Thank you Fong Mong Tea for this Generous Sample!
This fine Oolong is baked and required a 6 minute steeping time for the type of pot I was preparing. Even dry, the leaves were fragrantly floral and held the promise of delight inside.
When ready, the liquor was very clear and light gold with a tinge of green. The scent was lilac but not strong. Somewhere there was a vegital scent peaking out.
The taste was silky with a floral presence more like a warm breeze than a bouquet of flowers. Towards the end of the floral taste I caught the scent of apple and cinnamon. There was a vegital flavor so tiny that it reminded me of having had buttered green beans for dinner then drinking tea for dessert.
I stopped to consider this tea. I waited for the tea to comment.

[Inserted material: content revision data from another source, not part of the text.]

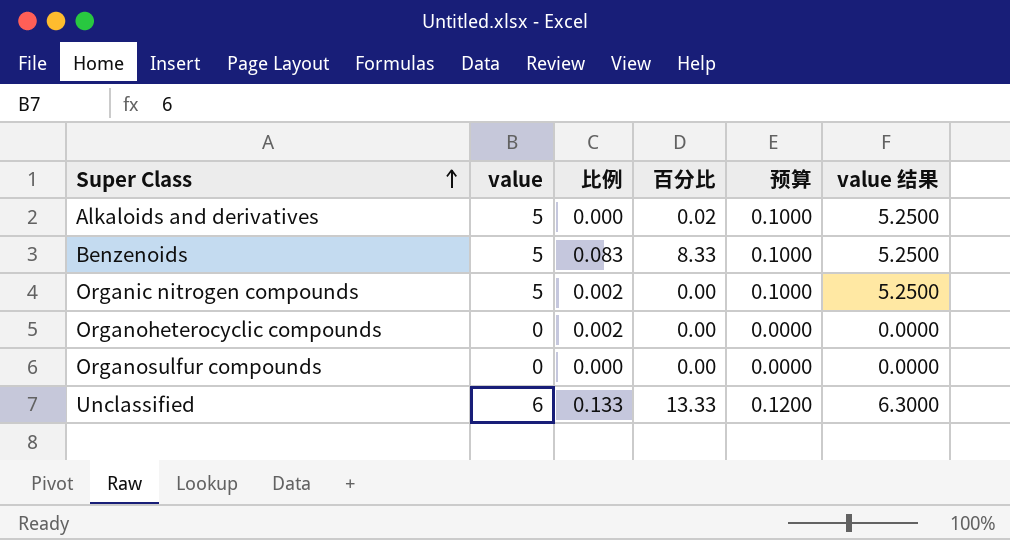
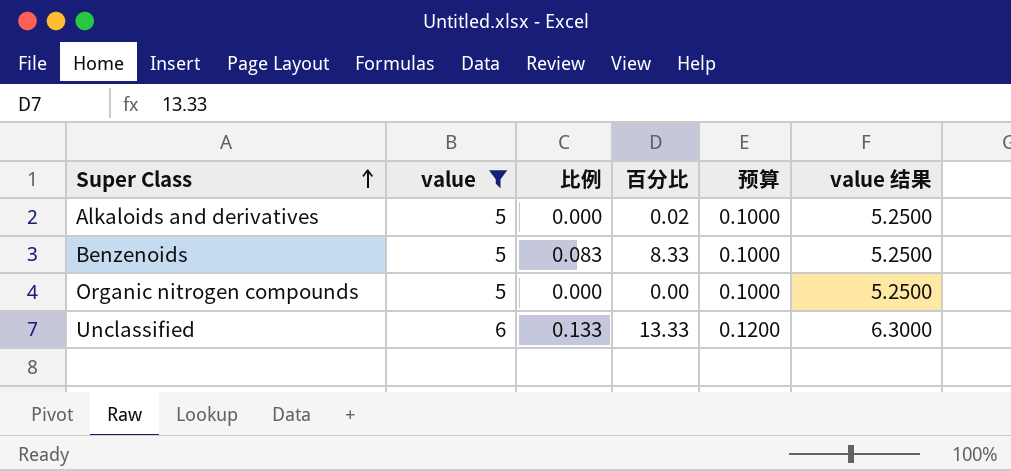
filter: none -> value != 0
Organic nitrogen compounds | 比例: 0.002 -> 0.000

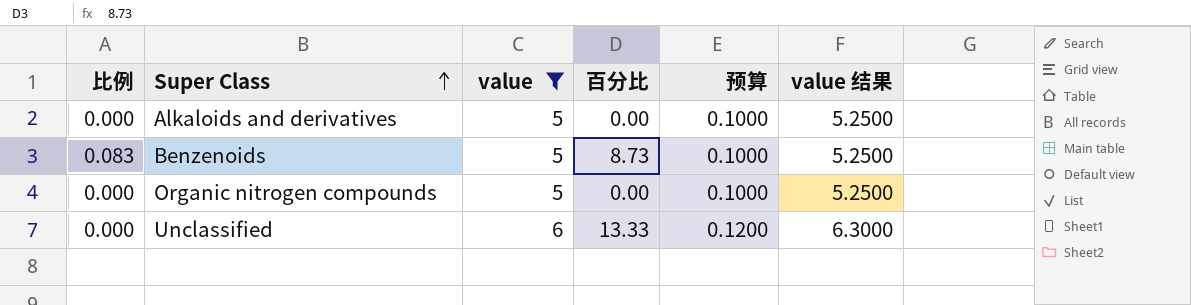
column 比例 | position: 3 -> 1
Alkaloids and derivatives | 百分比: 0.02 -> 0.00
Benzenoids | 百分比: 8.33 -> 8.73
Unclassified | 比例: 0.133 -> 0.000

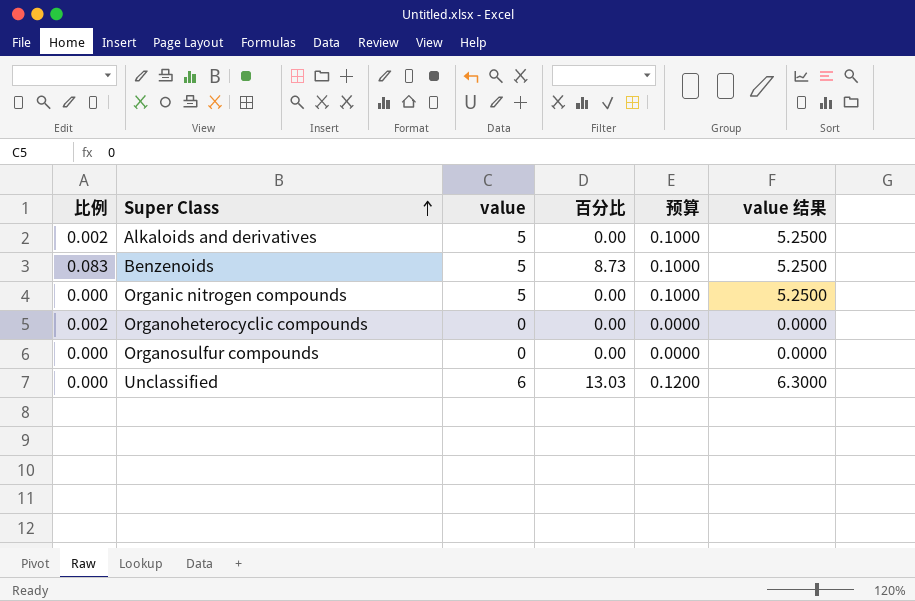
filter: value != 0 -> none
Alkaloids and derivatives | 比例: 0.000 -> 0.002
Unclassified | 百分比: 13.33 -> 13.03

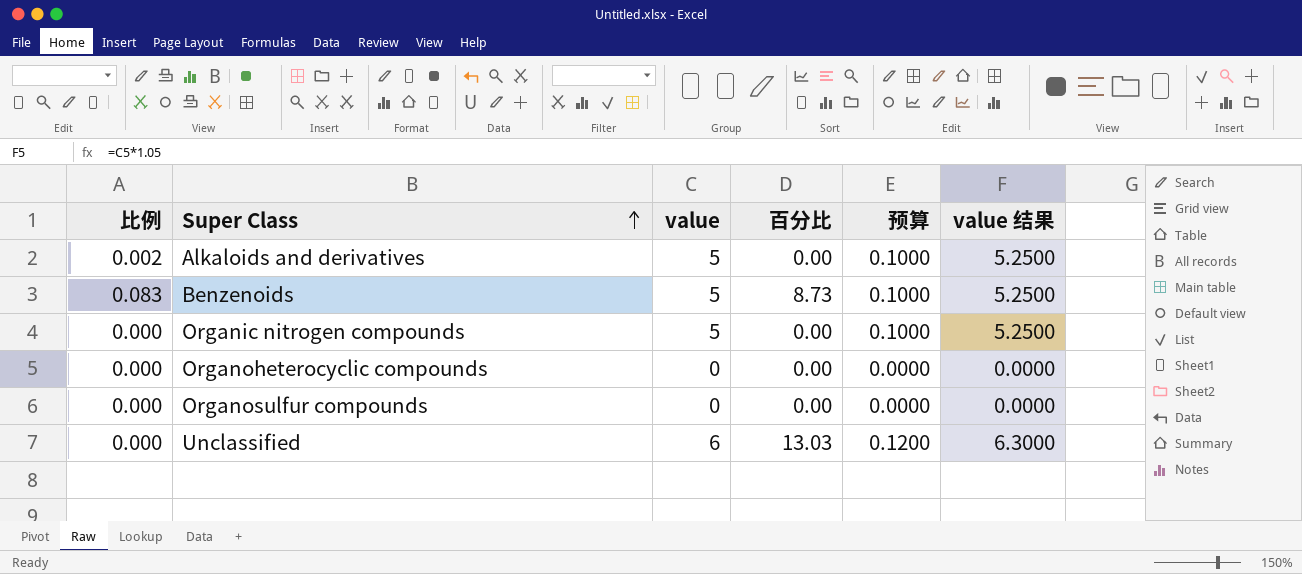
Organoheterocyclic compounds | 比例: 0.002 -> 0.000

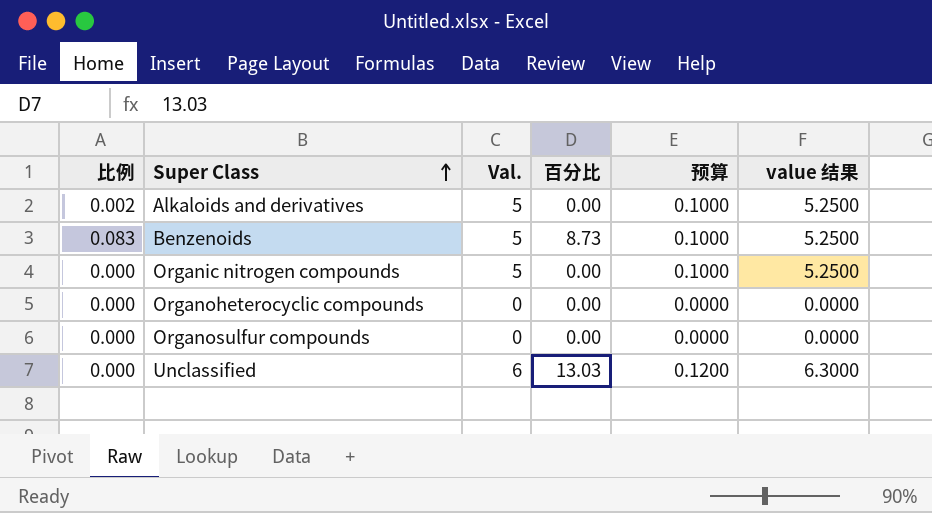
column name: value -> Val.

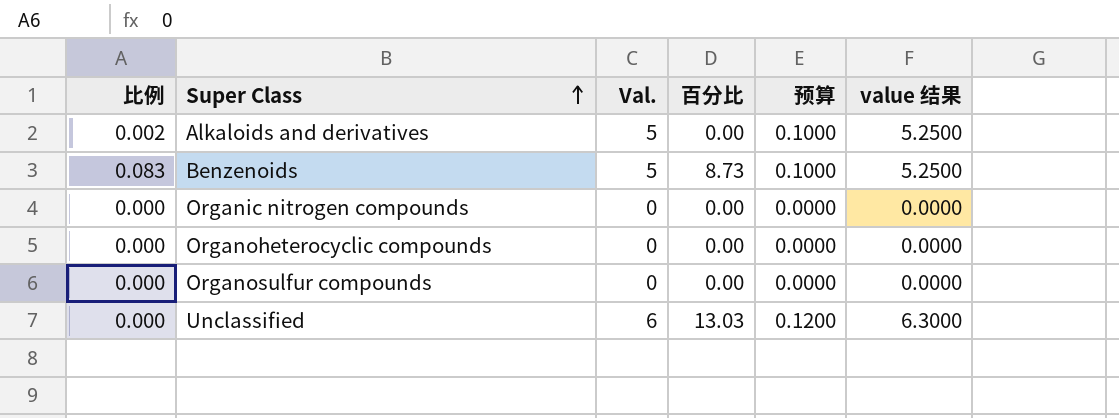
Organic nitrogen compounds | Val.: 5 -> 0
Organic nitrogen compounds | 预算: 0.1000 -> 0.0000
Organic nitrogen compounds | value 结果: 5.2500 -> 0.0000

I was now aware again with the juicy tea suddenly becoming active. Then the tingling began. My whole mouth and my lips began to tingle and burn lightly with a tannin that had no bitterness. It was as if a rope was pulling me back to the tea and I had to drink more. I wanted the creamy sweet goodness again.
I noticed later that using a glass cup, as the tea cooled when I took a sip the tea coated the glass in a way that wine does. I’ve never noticed a tea doing that before.
Another thing I noticed with this tea is the nose effect.
Jim Marks commented on how much we taste with our nose. That might sound funny to some people, but it’s true. I think that’s what has helped me charge ahead with learning about tea’s the most. Working in 2 Wineries, I had to learn to taste with my nose and talk about levels of flavor in wine. When you do it 8 hrs a day you learn! Tea is the same.
I put my nose into this cup of Oolong and inhaled/exhaled… in and out making lots of steam. I found the scent of a trunk in an attic with pressed flowers and a little bitty hint of moth ball.
It’s a good thing to really get in and experience as much as you can with tea. Drink, smell…consider.